_TASK INPUTS_

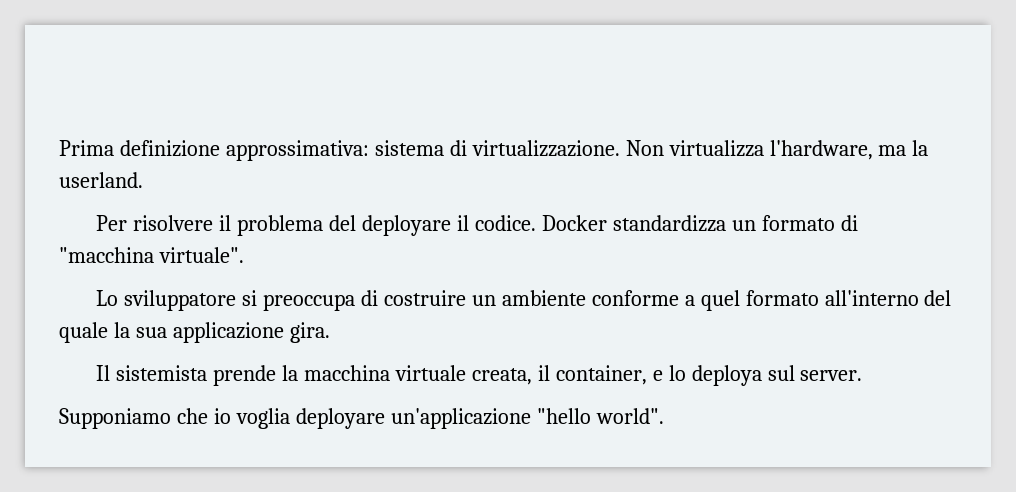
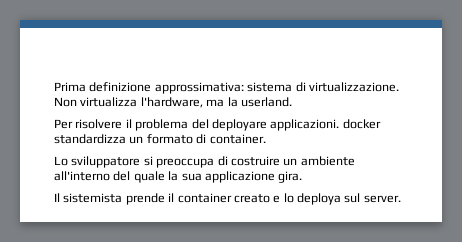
- Per risolvere il problema del deployare il codice. Docker standardizza un formato di "macchina virtuale".
+ Per risolvere il problema del deployare applicazioni. docker standardizza un formato di container.
- Lo sviluppatore si preoccupa di costruire un ambiente conforme a quel formato all'interno del quale la sua applicazione gira.
+ Lo sviluppatore si preoccupa di costruire un ambiente all'interno del quale la sua applicazione gira.
- Il sistemista prende la macchina virtuale creata, il container, e lo deploya sul server.
+ Il sistemista prende il container creato e lo deploya sul server.
- Supponiamo che io voglia deployare un'applicazione "hello world".

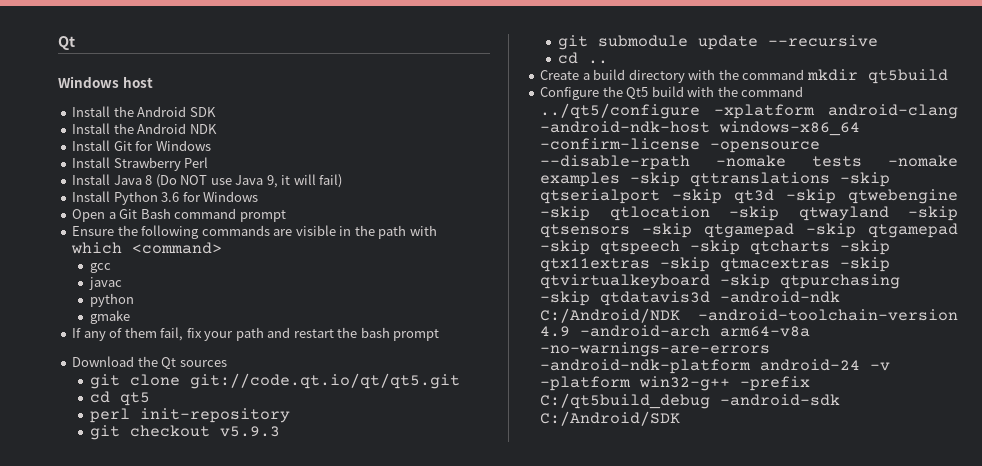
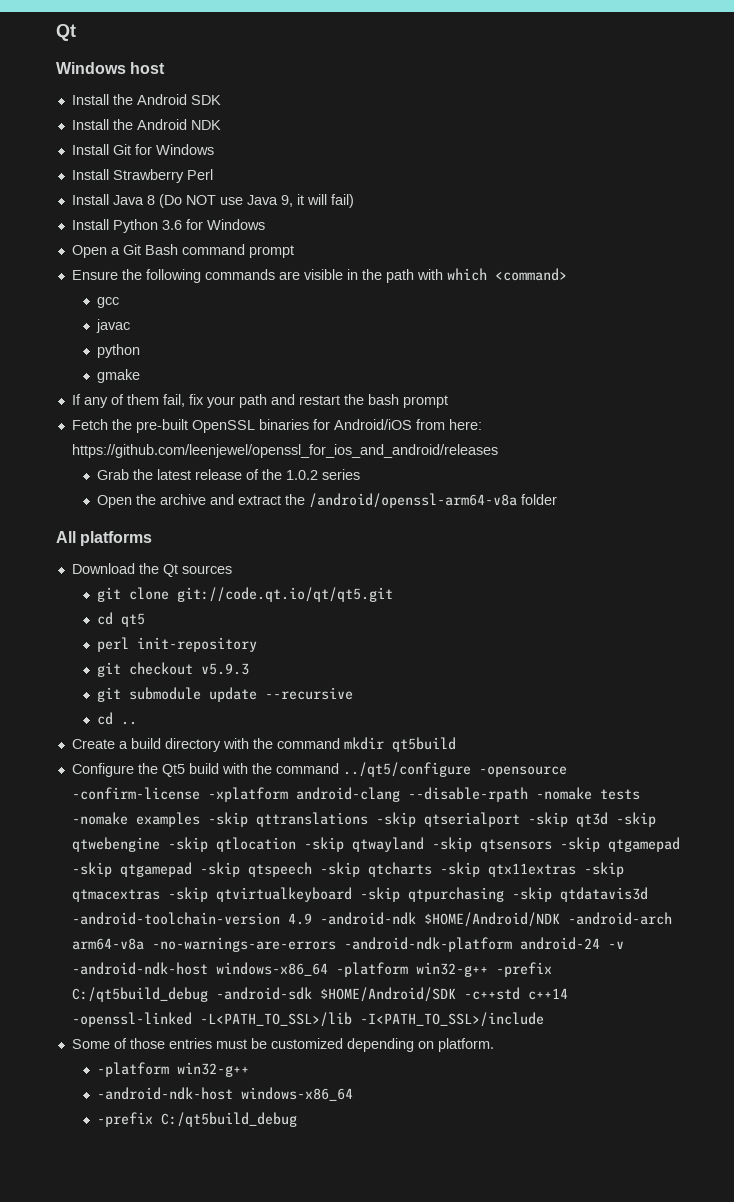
+ Fetch the pre-built OpenSSL binaries for Android/iOS from here: https://github.com/leenjewel/openssl_for_ios_and_android/releases
+ Grab the latest release of the 1.0.2 series
+ Open the archive and extract the /android/openssl-arm64-v8a folder
+ All platforms
- Configure the Qt5 build with the command ../qt5/configure -xplatform android-clang -android-ndk-host windows-x86_64 -confirm-license -opensource --disable-rpath -nomake tests -nomake examples -skip qttranslations -skip qtserialport -skip qt3d -skip qtwebengine -skip qtlocation -skip qtwayland -skip qtsensors -skip qtgamepad -skip qtgamepad -skip qtspeech -skip qtcharts -skip qtx11extras -skip qtmacextras -skip qtvirtualkeyboard -skip qtpurchasing -skip qtdatavis3d -android-ndk C:/Android/NDK -android-toolchain-version 4.9 -android-arch arm64-v8a -no-warnings-are-errors -android-ndk-platform android-24 -v -platform win32-g++ -prefix C:/qt5build_debug -android-sdk C:/Android/SDK
+ Configure the Qt5 build with the command ../qt5/configure -opensource -confirm-license -xplatform android-clang --disable-rpath -nomake tests -nomake examples -skip qttranslations -skip qtserialport -skip qt3d -skip qtwebengine -skip qtlocation -skip qtwayland -skip qtsensors -skip qtgamepad -skip qtgamepad -skip qtspeech -skip qtcharts -skip qtx11extras -skip qtmacextras -skip qtvirtualkeyboard -skip qtpurchasing -skip qtdatavis3d -android-toolchain-version 4.9 -android-ndk $HOME/Android/NDK -android-arch arm64-v8a -no-warnings-are-errors -android-ndk-platform android-24 -v -android-ndk-host windows-x86_64 -platform win32-g++ -prefix C:/qt5build_debug -android-sdk $HOME/Android/SDK -c++std c++14 -openssl-linked -L<PATH_TO_SSL>/lib -I<PATH_TO_SSL>/include
+ Some of those entries must be customized depending on platform.
+ -platform win32-g++
+ -android-ndk-host windows-x86_64
+ -prefix C:/qt5build_debug

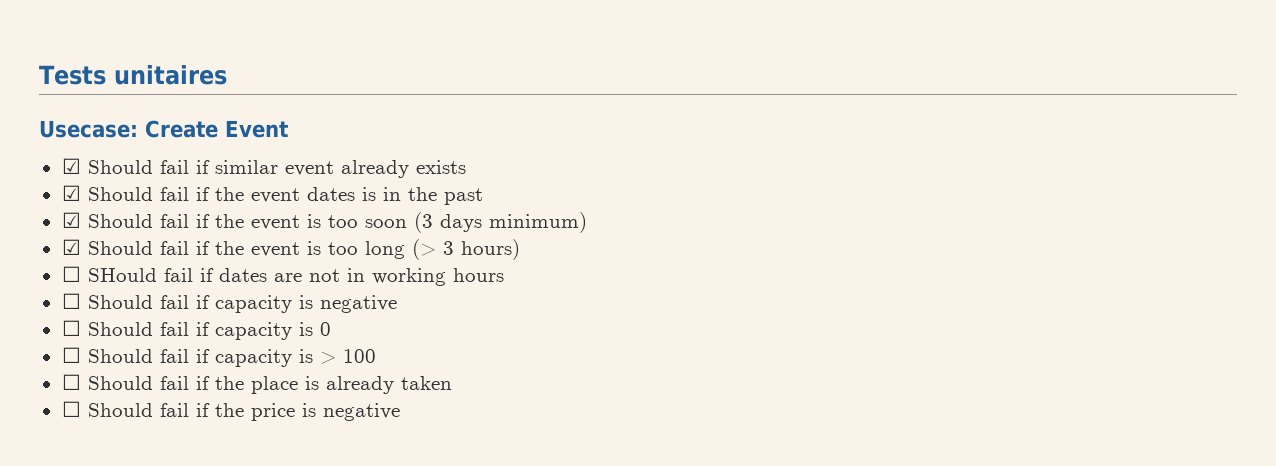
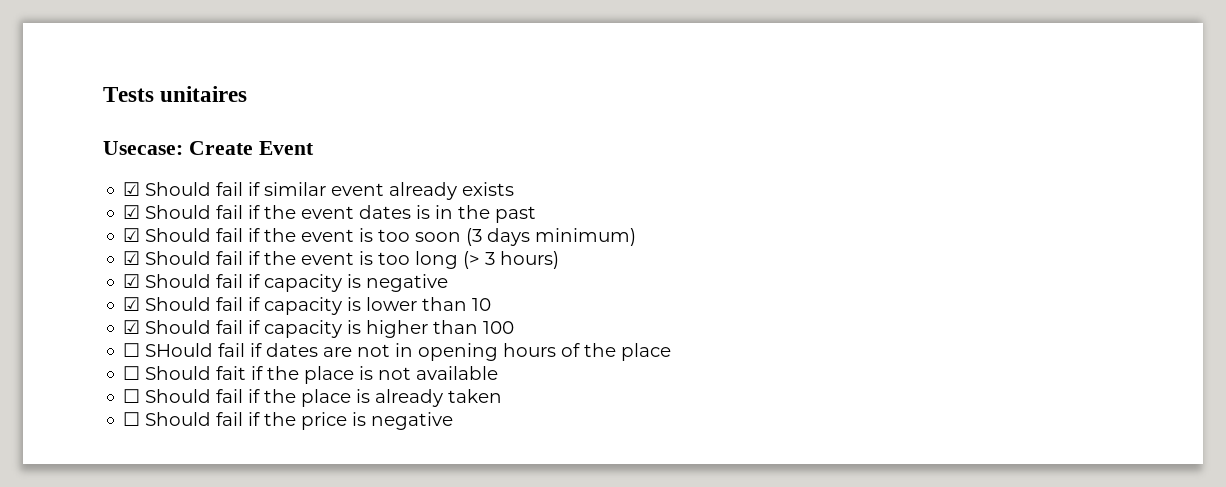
+ ☑ Should fail if capacity is negative
+ ☑ Should fail if capacity is lower than 10
+ ☑ Should fail if capacity is higher than 100
- ☐ SHould fail if dates are not in working hours
- ☐ Should fail if capacity is negative
- ☐ Should fail if capacity is 0
- ☐ Should fail if capacity is > 100
+ ☐ SHould fail if dates are not in opening hours of the place
+ ☐ Should fait if the place is not available

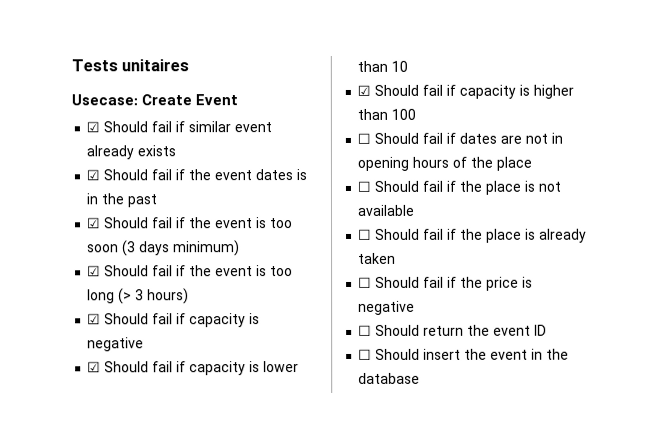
- ☐ SHould fail if dates are not in opening hours of the place
+ ☐ Should fail if dates are not in opening hours of the place
- ☐ Should fait if the place is not available
+ ☐ Should fail if the place is not available
+ ☐ Should return the event ID
+ ☐ Should insert the event in the database

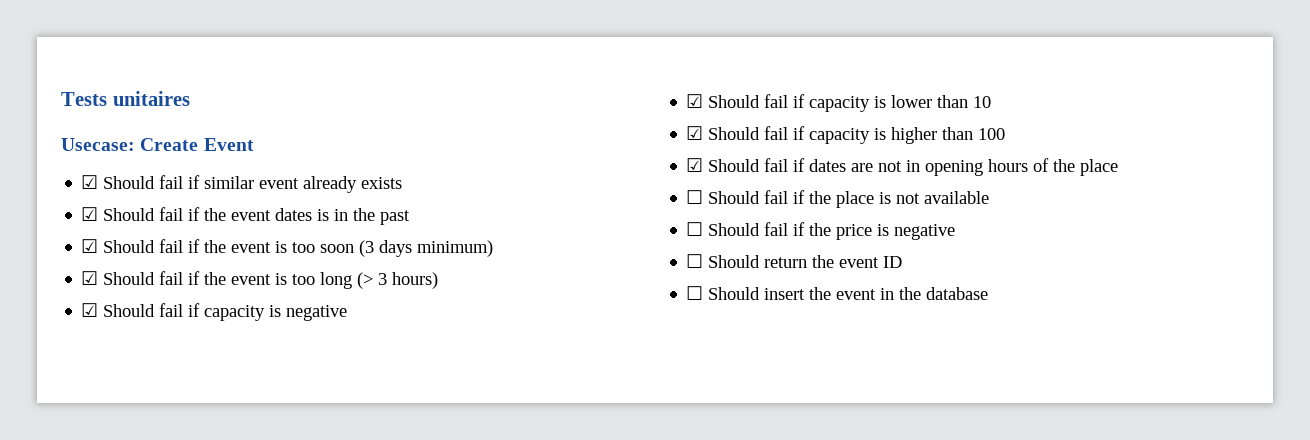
- ☐ Should fail if dates are not in opening hours of the place
+ ☑ Should fail if dates are not in opening hours of the place
- ☐ Should fail if the place is already taken

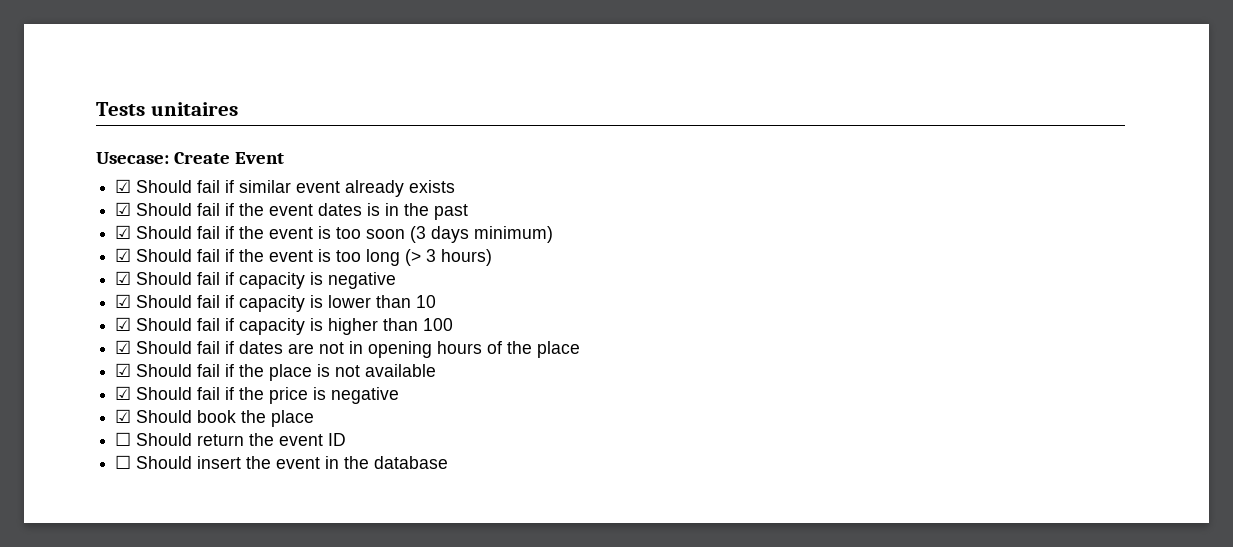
- ☐ Should fail if the place is not available
+ ☑ Should fail if the place is not available
- ☐ Should fail if the price is negative
+ ☑ Should fail if the price is negative
+ ☑ Should book the place

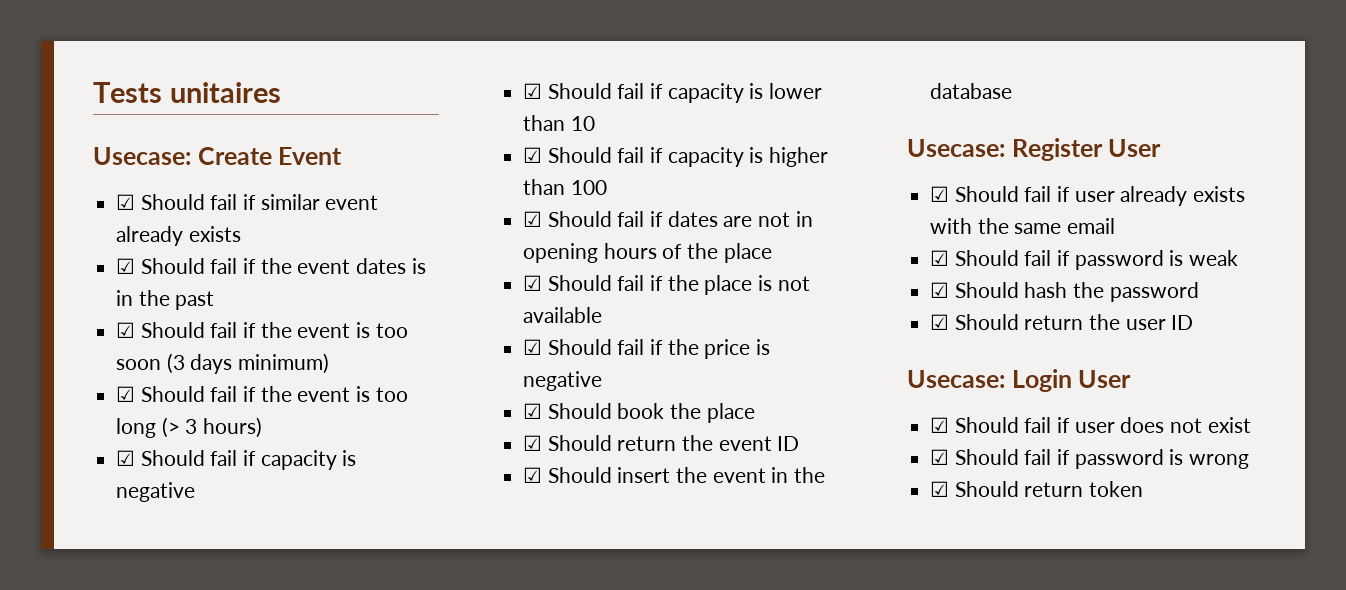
- ☐ Should return the event ID
+ ☑ Should return the event ID
- ☐ Should insert the event in the database
+ ☑ Should insert the event in the database
+ Usecase: Register User
+ ☑ Should fail if user already exists with the same email
+ ☑ Should fail if password is weak
+ ☑ Should hash the password
+ ☑ Should return the user ID
+ Usecase: Login User
+ ☑ Should fail if user does not exist
+ ☑ Should fail if password is wrong
+ ☑ Should return token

_WHAT TO DO_
In the reply, give again exactly the lines from the beginning of the entries above through the line with "formato di container."; pictures stay out.

_COMPLETED EXERCISE_
- Per risolvere il problema del deployare il codice. Docker standardizza un formato di "macchina virtuale".
+ Per risolvere il problema del deployare applicazioni. docker standardizza un formato di container.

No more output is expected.